Estaba ya nevando cuando decidí acercarme al pueblo. Siempre estaba bien pegar un vistazo. La vieja casa estaba bien. Cerrada y algo húmeda por las últimas lluvias. Cerré puertas y ventanas, monté en el coche y decidí pasar por el bar a tomar un café y charlar con algún vecino. No estaba el día para andar haciendo nada por el campo. La nieve lo había cubierto todo y el cielo seguía encapotado amenazando con nuevas descargas.

Miraba por la ventana sin ninguna gana de ponerme a conducir. La nieve empezaba de nuevo a caer con fuerza sobre la plaza. Salir del pueblo estaba complicado pero cada vez estaría peor. Por la carretera principal, la pequeña subida, cruzando el puente, estaría helada y cubierta de blanco. Ni pensar en la carretera que iba por las bodegas que estaría peor todavía. Solo quedaba la carretera que iba valle abajo a enlazar con la autovía.
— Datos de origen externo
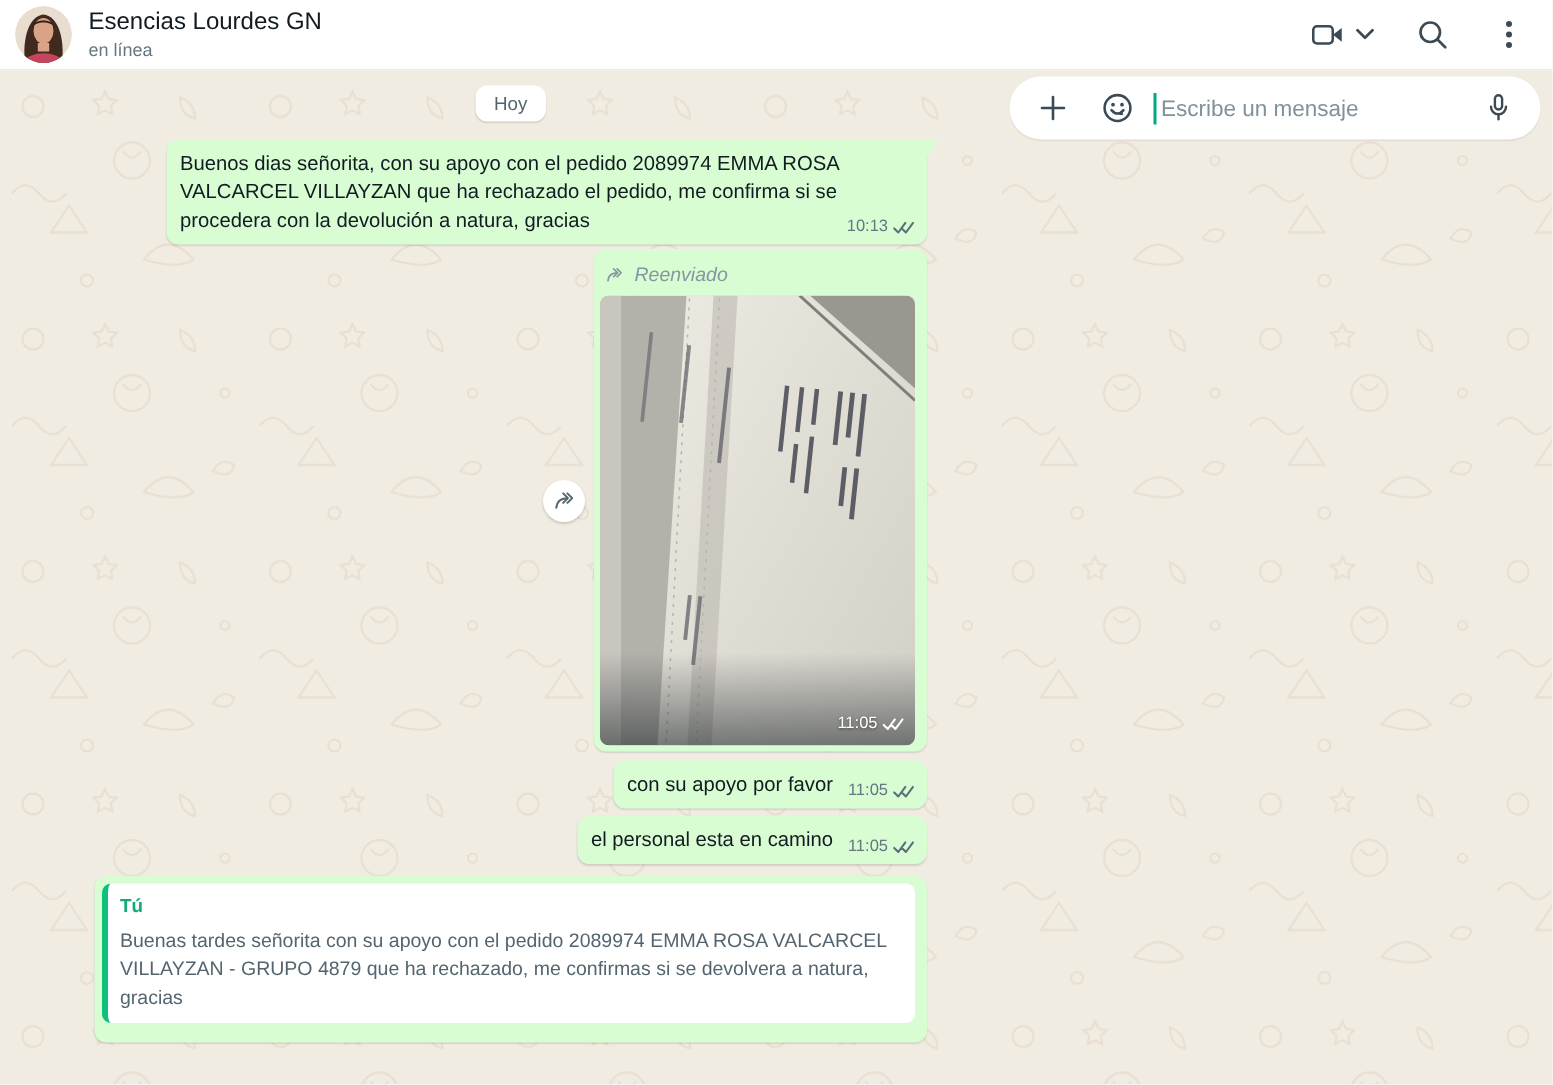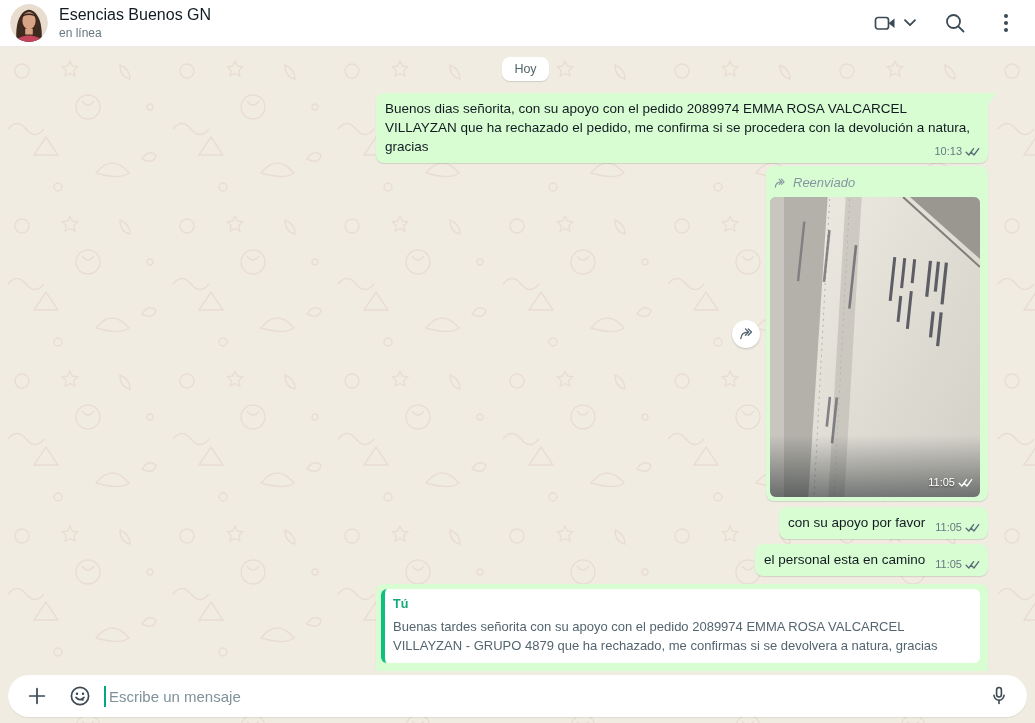"Esencias Buenos GN" div.contact-name { text: Buenos -> Lourdes }
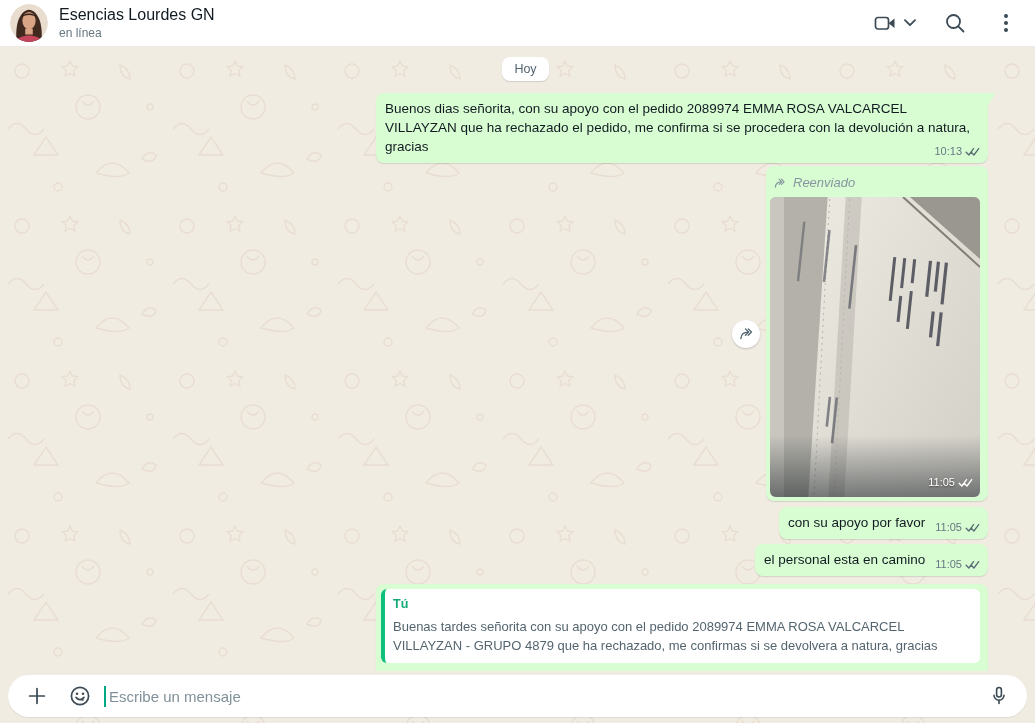"Hoy" .chat-area { flex-direction: column -> row }
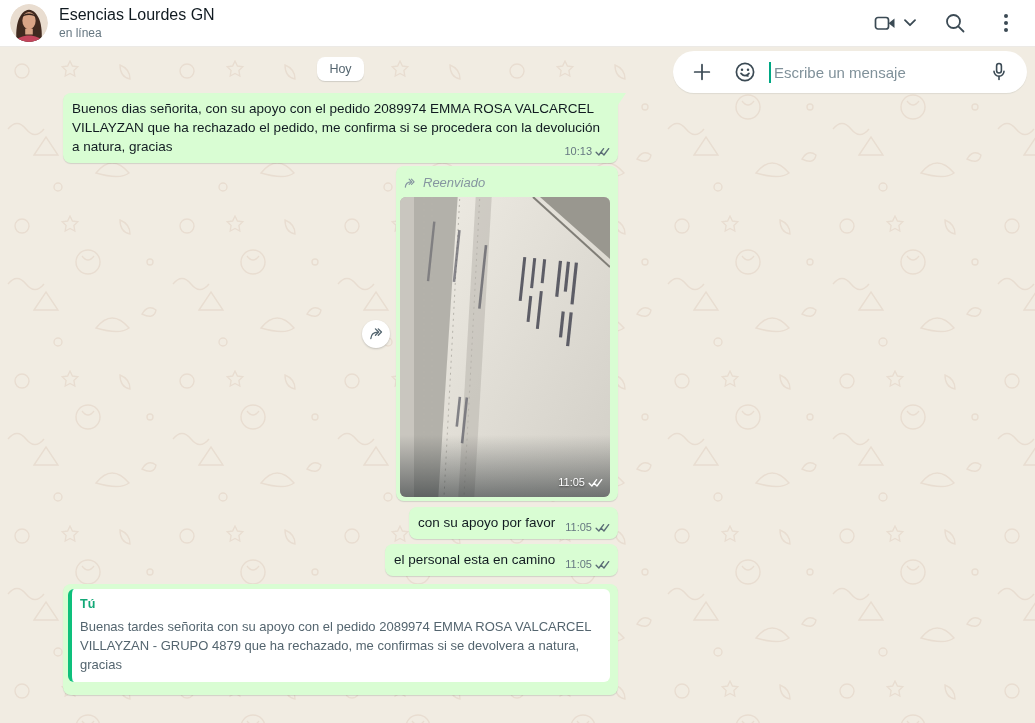"Buenos dias señorita, con su" .bubble.tail { margin-left: none -> 48px }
Un vecino, con un todoterreno, paró en el bar. Nos saludamos y hablamos del tiempo y de la carretera. Me dijo que iba a la ciudad. Y, rápidamente, le dije que yo iba tras él, que me fuera abriendo camino. Un poco más tranquilo, tomamos otro café.

Iniciamos la marcha, despacio, sin ver apenas la carretera. Yo solamente veía las luces del todoterreno. Estábamos llegando a cerca de medio camino, cuando una frenada del coche delantero casi me estrella contra su parte trasera. Bajé alarmado pero con extremo cuidado. La nieve cubría mis zapatos y parte de mi pierna. Mi vecino ya había bajado de su coche y soportaba la nieve que estaba cayendo.

A la derecha de lo que se sospechaba que era la carretera, un muñeco de nieve nos observaba.

Y no era un muñeco normal. No tenía unos ojos hechos de botones ni una nariz de zanahoria. Su cuerpo era de nieve, de eso no cabía ninguna duda. Y sus brazos y sus piernas, más gruesos de lo normal, mostraban signos de que la nieve se desprendía de ellos lentamente. Sus ojos parecían reales y vivos. Y te miraban. Toda su cara estaba como cincelada por un buen escultor. Era la cara de una bella muchacha, con nariz, boca, mentón y cejas casi perfectas. Como dijo mi compañero, hasta daba la sensación de que quería decirnos algo. Y era verdad que sus ojos te miraban. De eso no había ninguna duda.

No sé por qué pero a mi memoria vinieron rápidamente los cuentos y leyendas que nos contaba mi abuelo Sindo, cuando éramos chicos, para llevarnos a casa y que dejáramos de jugar con la nieve. Cuentos que siempre hablaban de muñecos que cobraban vida y que perseguían a los niños, de ejércitos de muñecos que invadían los pueblos y que solamente se les vencía cuando dejaba de nevar y se iban derritiendo con el sol. Siempre mi imaginación veía, como ahora, ir cayendo la nieve, en jirones, hasta que el muñeco se derrumbaba y solamente quedaba de él un charco de agua en el suelo.

Nos mirábamos incrédulos. La muchacha de nieve no se movía. Nos daban ganas de montar en los coches y salir huyendo. Pero, quizá fuera la perfección de los rasgos del muñeco lo que nos estaba reteniendo. Le tiramos alguna bola (a su cuerpo y despacio para “no hacer daño”). Ni un solo movimiento. No sé si es que estábamos esperando otra cosa de un muñeco de nieve. Pero seguro que nos miraba.

Lo rodeamos, sin atrevernos a tocarlo. La nieve seguía cayendo cada vez con más fuerza. Tanto nosotros como el propio muñeco estábamos totalmente cubiertos de blanco. Solamente su cara permanecía igual. La nieve no se posaba en ella. En alguna ocasión, fruto probable de mi mal atemperada imaginación, creí ver una leve sonrisa en sus preciosos labios.

Más de una hora estuvimos contemplando aquella figura, haciéndonos miles de preguntas que quedaban siempre sin contestar. Una y otra vez hacíamos ademán de dar la vuelta hacia el coche. Y una y otra vez nos quedábamos parados y nos dábamos la vuelta para seguir contemplando a la muchacha de nieve.

Nos miramos y, por fin, nos decidimos. Por muy bella que fuera, no dejaba de ser un simple muñeco de nieve.

El todoterreno arrancó rumbo al mar blanco que nos esperaba aún delante nuestro. Yo arranqué detrás de él, pero no pude por menos de echar una última mirada, por el retrovisor, a la figura.

Volví a frenar de golpe, al igual que hizo el todoterreno. Su conductor seguro que, como yo, también estaba mirando.

Nuestra muñeca de nieve iba corriendo hacia el pueblo.